Stuart Pape, shareholder at Polsenelli, moderated a roundtable discussion at FDLI’s Food Advertising, Labeling, and Litigation Conference on a stack of regulatory issues that keep general counsels up at night. The panel included: John Packman, senior counsel, Coca-Cola Company; Meredith Olearchik, vice president and associate general counsel, Campbell Soup Company, and Megan Olsen, senior counsel at Walgreen Co.
Packman said a letter from a state attorney general is always unsettling because it’s usually followed by a class action lawsuit. When Packman started his job, he lived in a “FDA-centric” world, but that has changed in recent years.
And while California’s Proposition 65 may be the “biggest and the baddest” state regulation, Vermont’s GMO legislation and subsequent litigation got more of the attention of management this year, he said.
The in-house lawyers discussed implementation of the Food Safety Modernization Act (FSMA), with Olearchik stressing the need for everyone to use the proper records technology when FDA investigators come to food plants. “I’m anxiously awaiting the mid-September inspections,” she said.
Olsen said there’s concern FSMA’s expanded record access means companies must be able to retrieve the information FDA said it needs quickly, which will demand suppliers are more transparent.
Pape said he sees the relationship between food manufacturers and suppliers evolving into the integrated relationship FDA expects in the pharmaceutical industry. Passive reviews will be “in the rear window very quickly” on the food side under FSMA, he added.
But making suppliers more transparent in post-FSMA will be a challenge and will demand a “continued conversation,” Olsen said.
The panel also discussed what the regulatory agenda might look like after the upcoming election.

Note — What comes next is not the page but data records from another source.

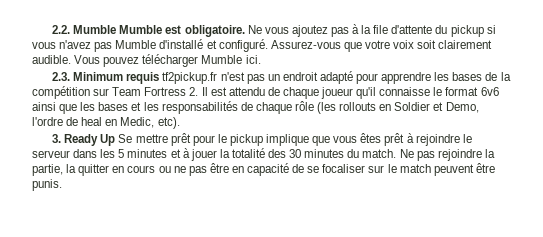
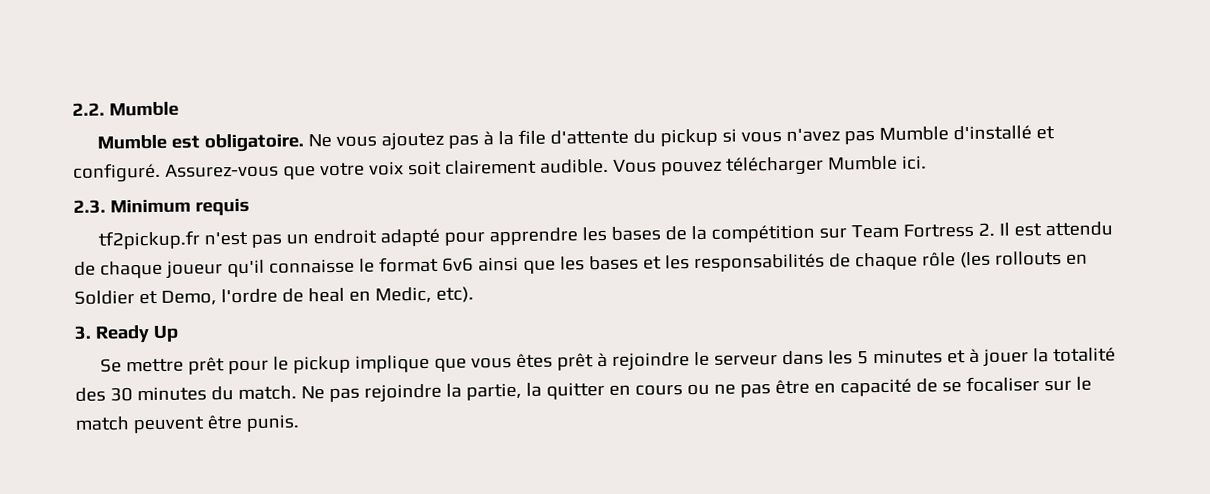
- 2.2. Mumble Mumble est obligatoire.
+ 2.2. Mumble
+ Mumble est obligatoire.
- 2.3. Minimum requis tf2pickup.fr n'est pas un endroit adapté pour apprendre les bases de la compétition sur Team Fortress 2. Il est attendu de chaque joueur qu'il connaisse le format 6v6 ainsi que les bases et les responsabilités de chaque rôle (les rollouts en Soldier et Demo, l'ordre de heal en Medic, etc).
+ 2.3. Minimum requis
+ tf2pickup.fr n'est pas un endroit adapté pour apprendre les bases de la compétition sur Team Fortress 2. Il est attendu de chaque joueur qu'il connaisse le format 6v6 ainsi que les bases et les responsabilités de chaque rôle (les rollouts en Soldier et Demo, l'ordre de heal en Medic, etc).
- 3. Ready Up Se mettre prêt pour le pickup implique que vous êtes prêt à rejoindre le serveur dans les 5 minutes et à jouer la totalité des 30 minutes du match.
+ 3. Ready Up
+ Se mettre prêt pour le pickup implique que vous êtes prêt à rejoindre le serveur dans les 5 minutes et à jouer la totalité des 30 minutes du match.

Pape said he expected a new Clinton administration to look more like an Obama administration. But if GOP nominee Donald Trump wins the White House, he expects a new FDA commissioner with ties to the drug side of FDA’s mission. The “F” in FDA is not likely to be a priority, and this may give rise to more activist states, he suggested. “State AGs may assert their own authority,” he said.

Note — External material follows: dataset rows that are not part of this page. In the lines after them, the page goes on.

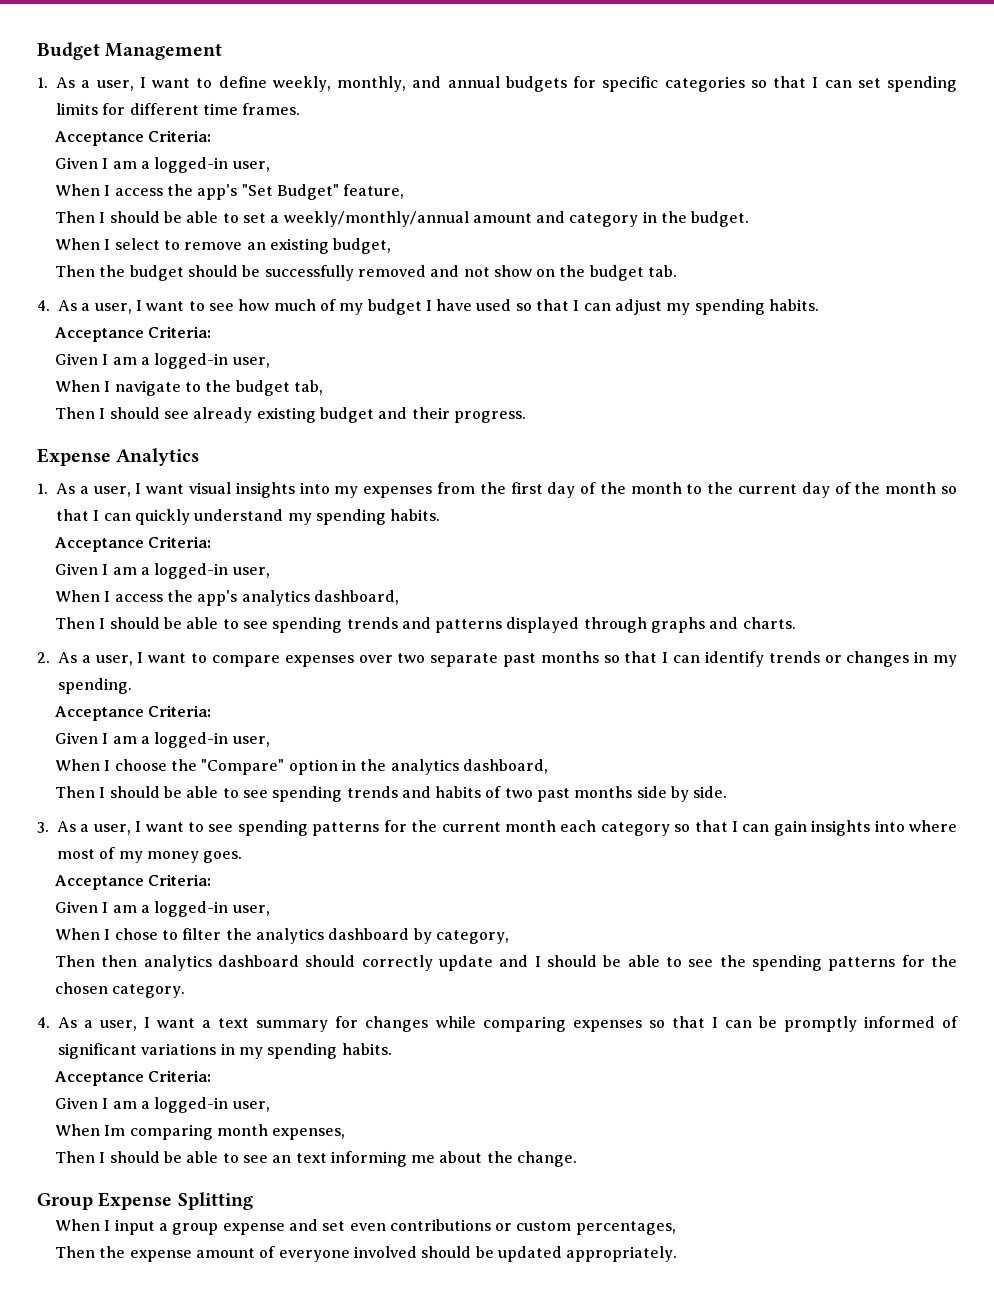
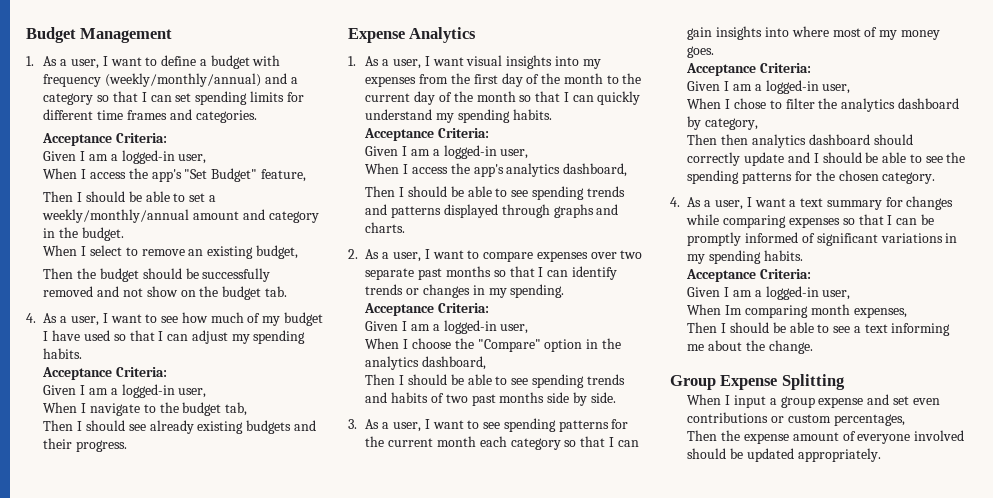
- 1. As a user, I want to define weekly, monthly, and annual budgets for specific categories so that I can set spending limits for different time frames.
+ 1. As a user, I want to define a budget with frequency (weekly/monthly/annual) and a category so that I can set spending limits for different time frames and categories.
- Then I should see already existing budget and their progress.
+ Then I should see already existing budgets and their progress.
- Then I should be able to see an text informing me about the change.
+ Then I should be able to see a text informing me about the change.

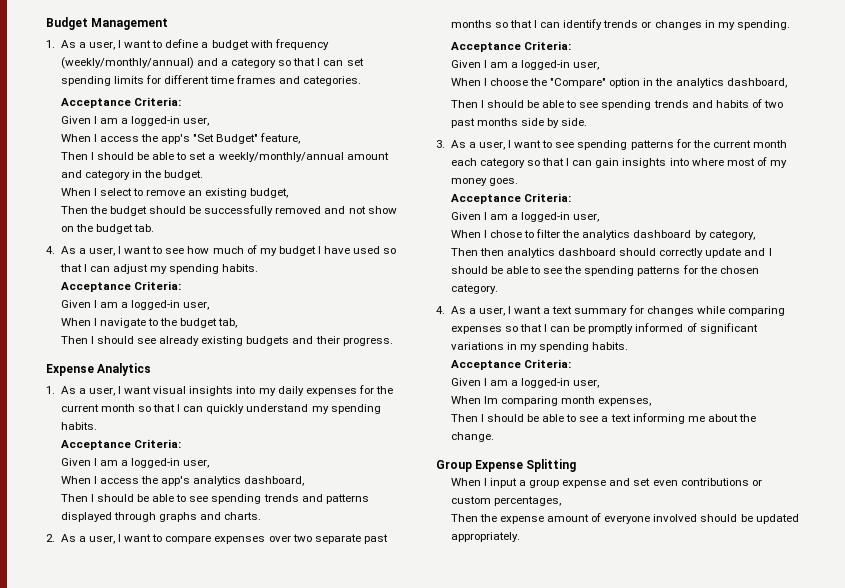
- 1. As a user, I want visual insights into my expenses from the first day of the month to the current day of the month so that I can quickly understand my spending habits.
+ 1. As a user, I want visual insights into my daily expenses for the current month so that I can quickly understand my spending habits.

States will feel the need to step in if they perceive the federal government is not doing enough, agreed Packman.
If Hillary Clinton wins, Pape asked, would front-of-package labeling may be an issue at FDA?

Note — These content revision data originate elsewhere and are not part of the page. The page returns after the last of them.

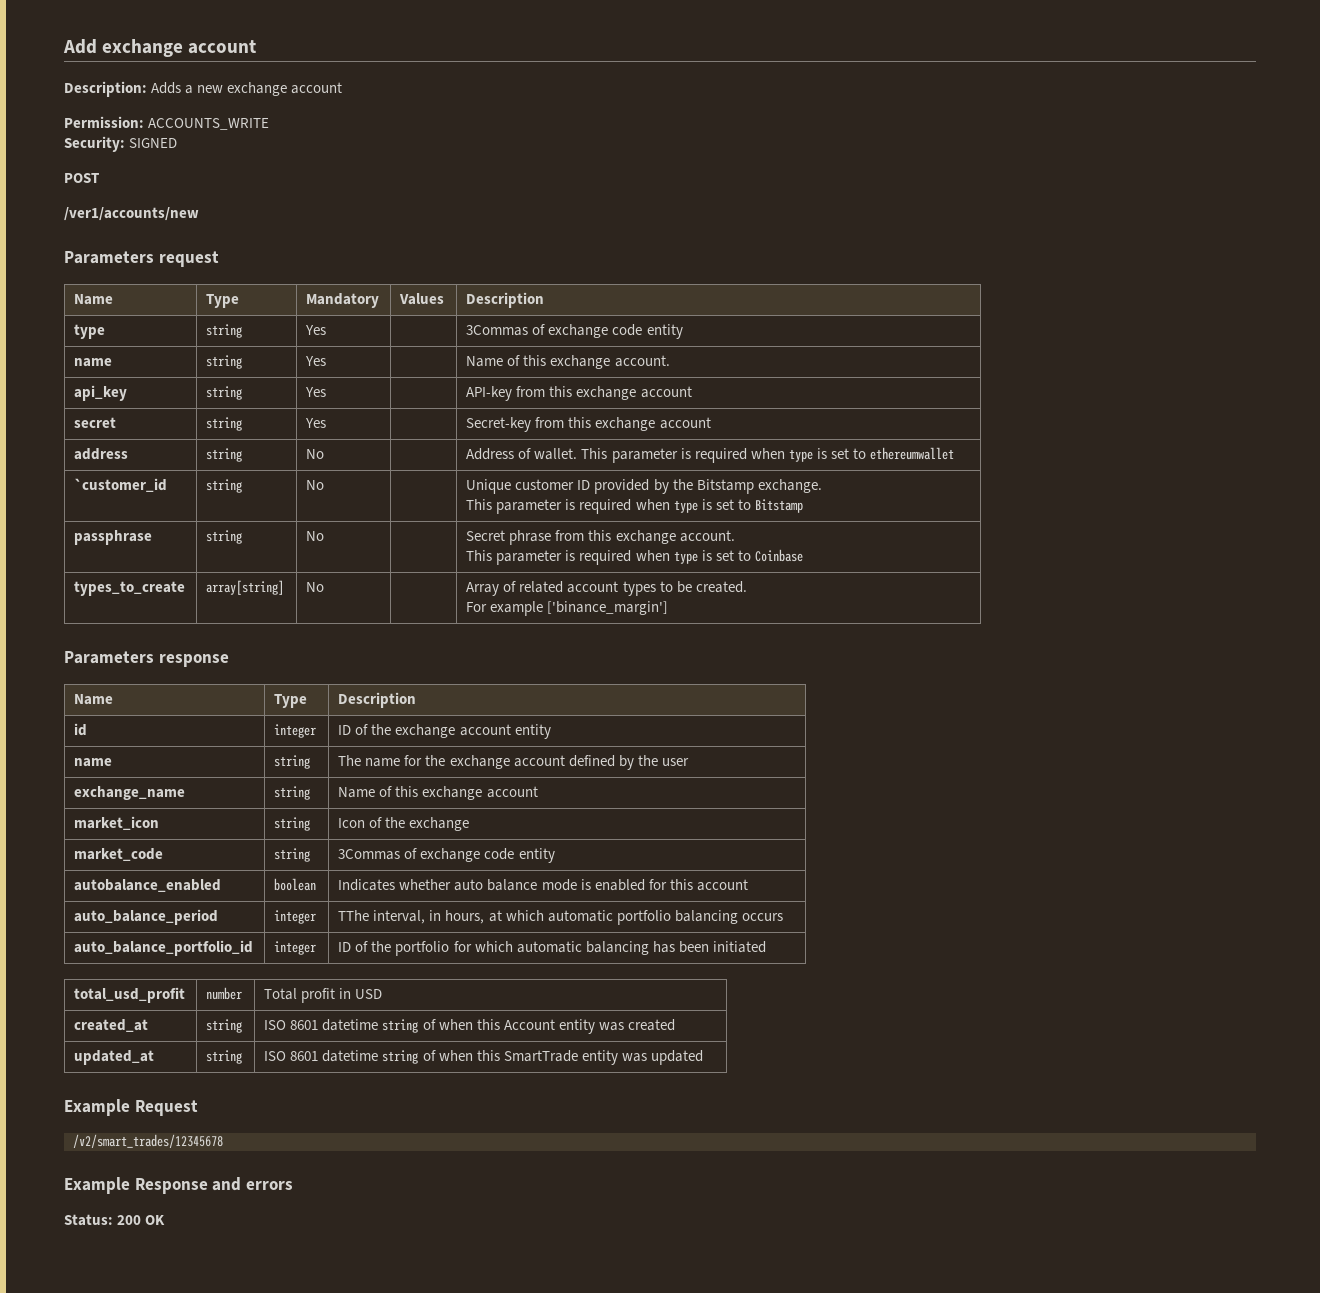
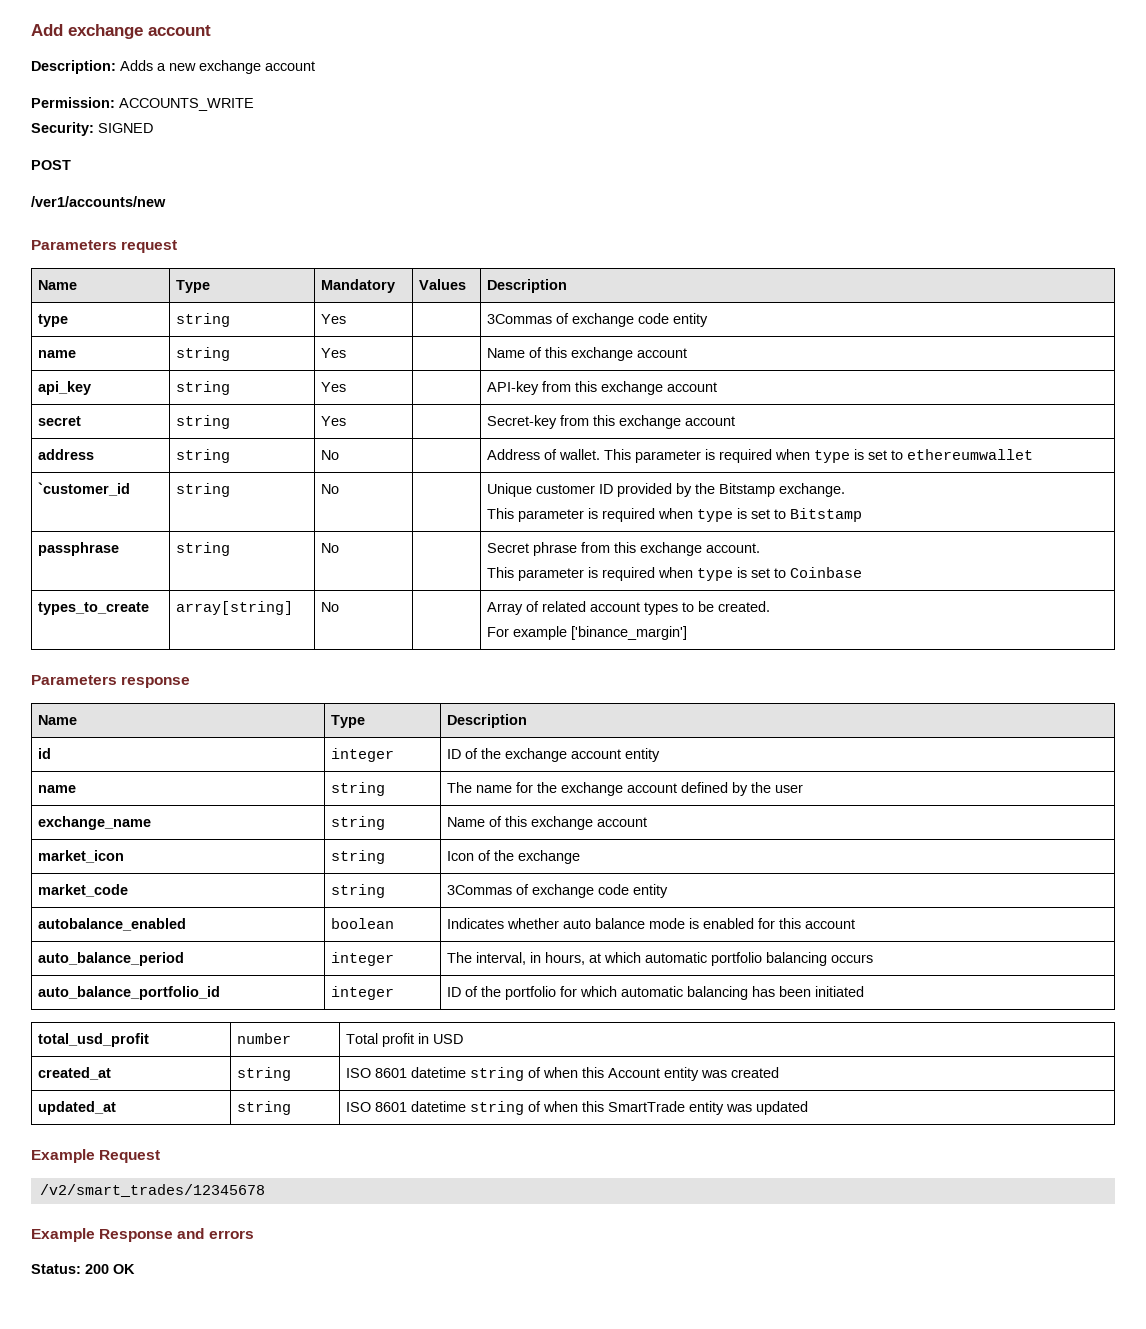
- name | string | Yes | | Name of this exchange account.
+ name | string | Yes | | Name of this exchange account
- auto_balance_period | integer | TThe interval, in hours, at which automatic portfolio balancing occurs
+ auto_balance_period | integer | The interval, in hours, at which automatic portfolio balancing occurs

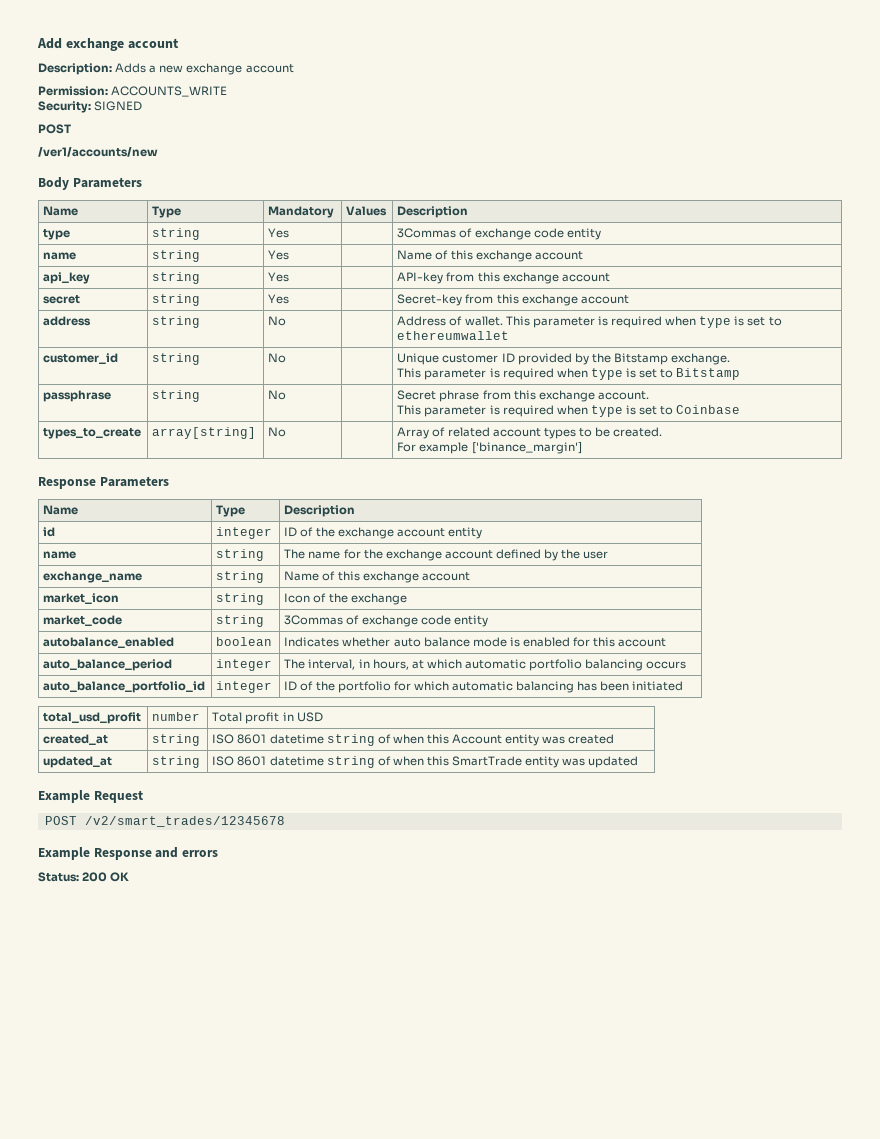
- Parameters request
+ Body Parameters
- `customer_id | string | No | | Unique customer ID provided by the Bitstamp exchange.
+ customer_id | string | No | | Unique customer ID provided by the Bitstamp exchange.
- Parameters response
+ Response Parameters
- /v2/smart_trades/12345678
+ POST /v2/smart_trades/12345678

The panel said it is unlikely.
Food companies are juggling a dramatically shifting landscape between GMOs, FSMA and the new Nutrition Facts panel changes, said Olsen, who hoped FDA would see how these new rules play out first.
And the role of consumer groups in the new administration? The panelists agreed they will be pressing for more disclosure on food ingredients.
“No matter how much we disclose, there will always by a NGO that wants more,” Olearchik said.